Assignment ::
Count the lines of the data below that include the string "associada", and provide nothing but the result.

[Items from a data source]
%%
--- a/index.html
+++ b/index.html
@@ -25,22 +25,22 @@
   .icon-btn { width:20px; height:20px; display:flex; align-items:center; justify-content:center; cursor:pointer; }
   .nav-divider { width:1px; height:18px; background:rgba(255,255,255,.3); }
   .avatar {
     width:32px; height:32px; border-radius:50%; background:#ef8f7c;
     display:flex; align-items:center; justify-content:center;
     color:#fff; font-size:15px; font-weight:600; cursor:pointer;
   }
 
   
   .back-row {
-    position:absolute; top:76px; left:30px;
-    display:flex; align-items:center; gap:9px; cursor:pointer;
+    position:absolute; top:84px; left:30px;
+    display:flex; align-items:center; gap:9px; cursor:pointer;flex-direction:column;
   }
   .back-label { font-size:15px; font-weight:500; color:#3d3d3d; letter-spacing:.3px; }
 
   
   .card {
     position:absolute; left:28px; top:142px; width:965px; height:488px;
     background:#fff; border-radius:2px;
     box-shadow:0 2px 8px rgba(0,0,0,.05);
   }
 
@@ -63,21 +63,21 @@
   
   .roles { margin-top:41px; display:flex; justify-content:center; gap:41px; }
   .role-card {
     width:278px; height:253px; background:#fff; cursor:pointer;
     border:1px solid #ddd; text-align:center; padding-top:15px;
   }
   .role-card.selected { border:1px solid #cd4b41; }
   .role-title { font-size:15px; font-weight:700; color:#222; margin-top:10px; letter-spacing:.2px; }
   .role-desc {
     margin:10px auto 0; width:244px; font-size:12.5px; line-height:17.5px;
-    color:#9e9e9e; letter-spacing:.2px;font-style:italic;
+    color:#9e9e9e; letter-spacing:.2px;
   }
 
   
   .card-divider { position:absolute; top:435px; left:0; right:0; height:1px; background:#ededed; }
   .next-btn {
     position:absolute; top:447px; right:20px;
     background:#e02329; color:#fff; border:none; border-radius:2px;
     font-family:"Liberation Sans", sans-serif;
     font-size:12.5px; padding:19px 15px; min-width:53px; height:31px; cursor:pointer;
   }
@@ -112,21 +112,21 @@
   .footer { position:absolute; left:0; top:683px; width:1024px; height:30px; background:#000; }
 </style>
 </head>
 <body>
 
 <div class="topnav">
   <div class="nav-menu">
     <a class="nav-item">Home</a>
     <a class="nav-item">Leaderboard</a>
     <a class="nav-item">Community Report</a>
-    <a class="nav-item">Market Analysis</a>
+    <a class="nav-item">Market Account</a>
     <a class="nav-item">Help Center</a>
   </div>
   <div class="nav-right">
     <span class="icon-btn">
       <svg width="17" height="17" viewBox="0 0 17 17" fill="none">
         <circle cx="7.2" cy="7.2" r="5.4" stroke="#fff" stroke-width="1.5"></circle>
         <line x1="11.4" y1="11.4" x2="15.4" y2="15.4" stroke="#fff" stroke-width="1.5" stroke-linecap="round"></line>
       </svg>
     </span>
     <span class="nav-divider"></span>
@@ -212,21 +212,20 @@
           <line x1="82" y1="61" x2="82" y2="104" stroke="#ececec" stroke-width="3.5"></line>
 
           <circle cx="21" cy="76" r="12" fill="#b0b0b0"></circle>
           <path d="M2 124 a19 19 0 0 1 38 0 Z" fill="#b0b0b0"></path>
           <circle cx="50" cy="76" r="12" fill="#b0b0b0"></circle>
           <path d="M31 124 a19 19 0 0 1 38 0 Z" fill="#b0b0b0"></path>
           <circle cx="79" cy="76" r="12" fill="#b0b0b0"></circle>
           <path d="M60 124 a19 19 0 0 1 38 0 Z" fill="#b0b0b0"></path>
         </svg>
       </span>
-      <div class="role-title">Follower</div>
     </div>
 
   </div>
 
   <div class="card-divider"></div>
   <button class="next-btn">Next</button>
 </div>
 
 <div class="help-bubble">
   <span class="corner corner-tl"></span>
%%
%%
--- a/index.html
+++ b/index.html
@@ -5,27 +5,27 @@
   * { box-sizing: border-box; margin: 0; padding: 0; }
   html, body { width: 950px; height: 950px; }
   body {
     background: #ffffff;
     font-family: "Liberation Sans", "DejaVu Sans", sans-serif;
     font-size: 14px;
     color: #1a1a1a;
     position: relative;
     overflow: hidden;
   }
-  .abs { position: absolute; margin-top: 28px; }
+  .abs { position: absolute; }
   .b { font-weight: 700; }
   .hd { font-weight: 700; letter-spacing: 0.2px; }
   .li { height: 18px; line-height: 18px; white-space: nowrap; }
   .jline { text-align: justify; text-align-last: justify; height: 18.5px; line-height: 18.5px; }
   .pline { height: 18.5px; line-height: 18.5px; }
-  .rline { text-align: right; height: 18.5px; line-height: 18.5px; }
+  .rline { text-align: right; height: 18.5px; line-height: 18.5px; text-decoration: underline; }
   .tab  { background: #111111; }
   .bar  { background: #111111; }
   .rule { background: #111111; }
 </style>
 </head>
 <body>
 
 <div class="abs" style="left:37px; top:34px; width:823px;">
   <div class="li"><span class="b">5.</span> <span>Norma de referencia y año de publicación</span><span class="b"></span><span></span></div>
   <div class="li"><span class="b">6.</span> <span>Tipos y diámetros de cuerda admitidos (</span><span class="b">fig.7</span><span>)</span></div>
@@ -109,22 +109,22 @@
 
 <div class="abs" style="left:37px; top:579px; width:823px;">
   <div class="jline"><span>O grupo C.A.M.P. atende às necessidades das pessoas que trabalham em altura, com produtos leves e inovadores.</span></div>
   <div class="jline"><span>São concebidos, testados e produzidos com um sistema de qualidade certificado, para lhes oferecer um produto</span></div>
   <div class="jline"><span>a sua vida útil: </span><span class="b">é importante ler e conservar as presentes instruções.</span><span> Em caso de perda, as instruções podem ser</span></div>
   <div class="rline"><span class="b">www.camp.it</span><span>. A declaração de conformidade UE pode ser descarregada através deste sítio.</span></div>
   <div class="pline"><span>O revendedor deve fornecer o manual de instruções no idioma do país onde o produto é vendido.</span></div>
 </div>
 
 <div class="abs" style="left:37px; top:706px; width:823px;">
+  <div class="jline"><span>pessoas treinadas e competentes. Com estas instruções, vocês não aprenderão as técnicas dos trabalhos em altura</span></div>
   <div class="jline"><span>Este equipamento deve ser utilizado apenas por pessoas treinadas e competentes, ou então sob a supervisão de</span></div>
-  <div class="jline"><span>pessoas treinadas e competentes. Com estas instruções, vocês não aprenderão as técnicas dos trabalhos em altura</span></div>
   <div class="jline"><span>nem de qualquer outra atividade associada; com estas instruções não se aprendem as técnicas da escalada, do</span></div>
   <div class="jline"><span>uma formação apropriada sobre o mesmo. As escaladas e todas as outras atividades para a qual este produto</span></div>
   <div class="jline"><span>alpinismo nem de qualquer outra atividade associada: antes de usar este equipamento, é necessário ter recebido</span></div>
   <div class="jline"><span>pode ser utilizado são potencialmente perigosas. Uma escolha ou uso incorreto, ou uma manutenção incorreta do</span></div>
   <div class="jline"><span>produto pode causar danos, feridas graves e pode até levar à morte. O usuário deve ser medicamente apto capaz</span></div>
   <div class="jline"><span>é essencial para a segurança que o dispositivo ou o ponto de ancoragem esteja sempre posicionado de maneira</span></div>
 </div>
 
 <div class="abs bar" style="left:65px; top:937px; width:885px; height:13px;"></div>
%%
%%
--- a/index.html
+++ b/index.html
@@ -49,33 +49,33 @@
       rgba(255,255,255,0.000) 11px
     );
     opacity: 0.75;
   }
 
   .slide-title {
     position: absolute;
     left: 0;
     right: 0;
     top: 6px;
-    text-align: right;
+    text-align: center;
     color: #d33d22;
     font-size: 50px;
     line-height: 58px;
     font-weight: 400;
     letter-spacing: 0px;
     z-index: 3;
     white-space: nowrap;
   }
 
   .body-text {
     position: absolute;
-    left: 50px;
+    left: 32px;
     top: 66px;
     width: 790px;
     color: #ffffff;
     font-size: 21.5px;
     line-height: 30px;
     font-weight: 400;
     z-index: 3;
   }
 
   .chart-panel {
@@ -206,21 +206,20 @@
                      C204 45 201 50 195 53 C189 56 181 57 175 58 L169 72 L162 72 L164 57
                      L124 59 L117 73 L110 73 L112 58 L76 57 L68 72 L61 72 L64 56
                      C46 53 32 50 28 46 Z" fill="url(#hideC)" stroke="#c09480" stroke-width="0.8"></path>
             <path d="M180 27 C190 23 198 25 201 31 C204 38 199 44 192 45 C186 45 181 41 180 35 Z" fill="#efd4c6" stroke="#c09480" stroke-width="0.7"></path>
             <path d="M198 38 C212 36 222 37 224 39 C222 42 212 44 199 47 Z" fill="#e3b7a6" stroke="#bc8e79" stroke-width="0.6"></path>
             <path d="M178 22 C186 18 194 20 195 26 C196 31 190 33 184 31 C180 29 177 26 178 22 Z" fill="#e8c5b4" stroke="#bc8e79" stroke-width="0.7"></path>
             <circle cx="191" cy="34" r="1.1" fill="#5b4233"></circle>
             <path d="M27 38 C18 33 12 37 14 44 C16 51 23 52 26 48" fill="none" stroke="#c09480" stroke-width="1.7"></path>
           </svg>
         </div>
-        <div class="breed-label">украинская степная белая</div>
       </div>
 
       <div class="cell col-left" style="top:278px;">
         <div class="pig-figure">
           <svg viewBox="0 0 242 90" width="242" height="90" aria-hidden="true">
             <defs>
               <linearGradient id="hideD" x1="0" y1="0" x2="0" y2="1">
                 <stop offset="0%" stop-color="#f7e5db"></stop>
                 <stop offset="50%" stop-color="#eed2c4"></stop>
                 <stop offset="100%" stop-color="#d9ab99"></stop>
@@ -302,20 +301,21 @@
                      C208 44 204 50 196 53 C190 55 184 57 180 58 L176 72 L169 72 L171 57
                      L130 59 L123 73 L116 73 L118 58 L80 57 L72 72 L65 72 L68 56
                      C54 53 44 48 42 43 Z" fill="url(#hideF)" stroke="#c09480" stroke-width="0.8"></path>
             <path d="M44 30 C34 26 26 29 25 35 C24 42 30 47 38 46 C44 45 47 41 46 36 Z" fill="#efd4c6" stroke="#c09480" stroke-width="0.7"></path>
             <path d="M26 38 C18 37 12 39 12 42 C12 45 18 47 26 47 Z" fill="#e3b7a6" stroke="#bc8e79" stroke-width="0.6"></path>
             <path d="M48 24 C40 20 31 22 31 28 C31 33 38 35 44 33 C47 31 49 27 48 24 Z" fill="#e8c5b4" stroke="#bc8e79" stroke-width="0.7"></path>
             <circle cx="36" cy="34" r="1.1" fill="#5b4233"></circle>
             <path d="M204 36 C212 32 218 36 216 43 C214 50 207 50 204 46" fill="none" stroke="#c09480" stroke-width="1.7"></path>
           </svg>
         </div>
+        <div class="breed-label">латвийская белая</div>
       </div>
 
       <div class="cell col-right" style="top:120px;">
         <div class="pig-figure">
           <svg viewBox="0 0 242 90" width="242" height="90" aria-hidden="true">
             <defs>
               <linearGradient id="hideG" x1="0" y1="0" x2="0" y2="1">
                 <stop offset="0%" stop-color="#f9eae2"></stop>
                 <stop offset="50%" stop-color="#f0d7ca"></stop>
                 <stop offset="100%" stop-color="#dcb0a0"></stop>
%%
Solved problem ::
2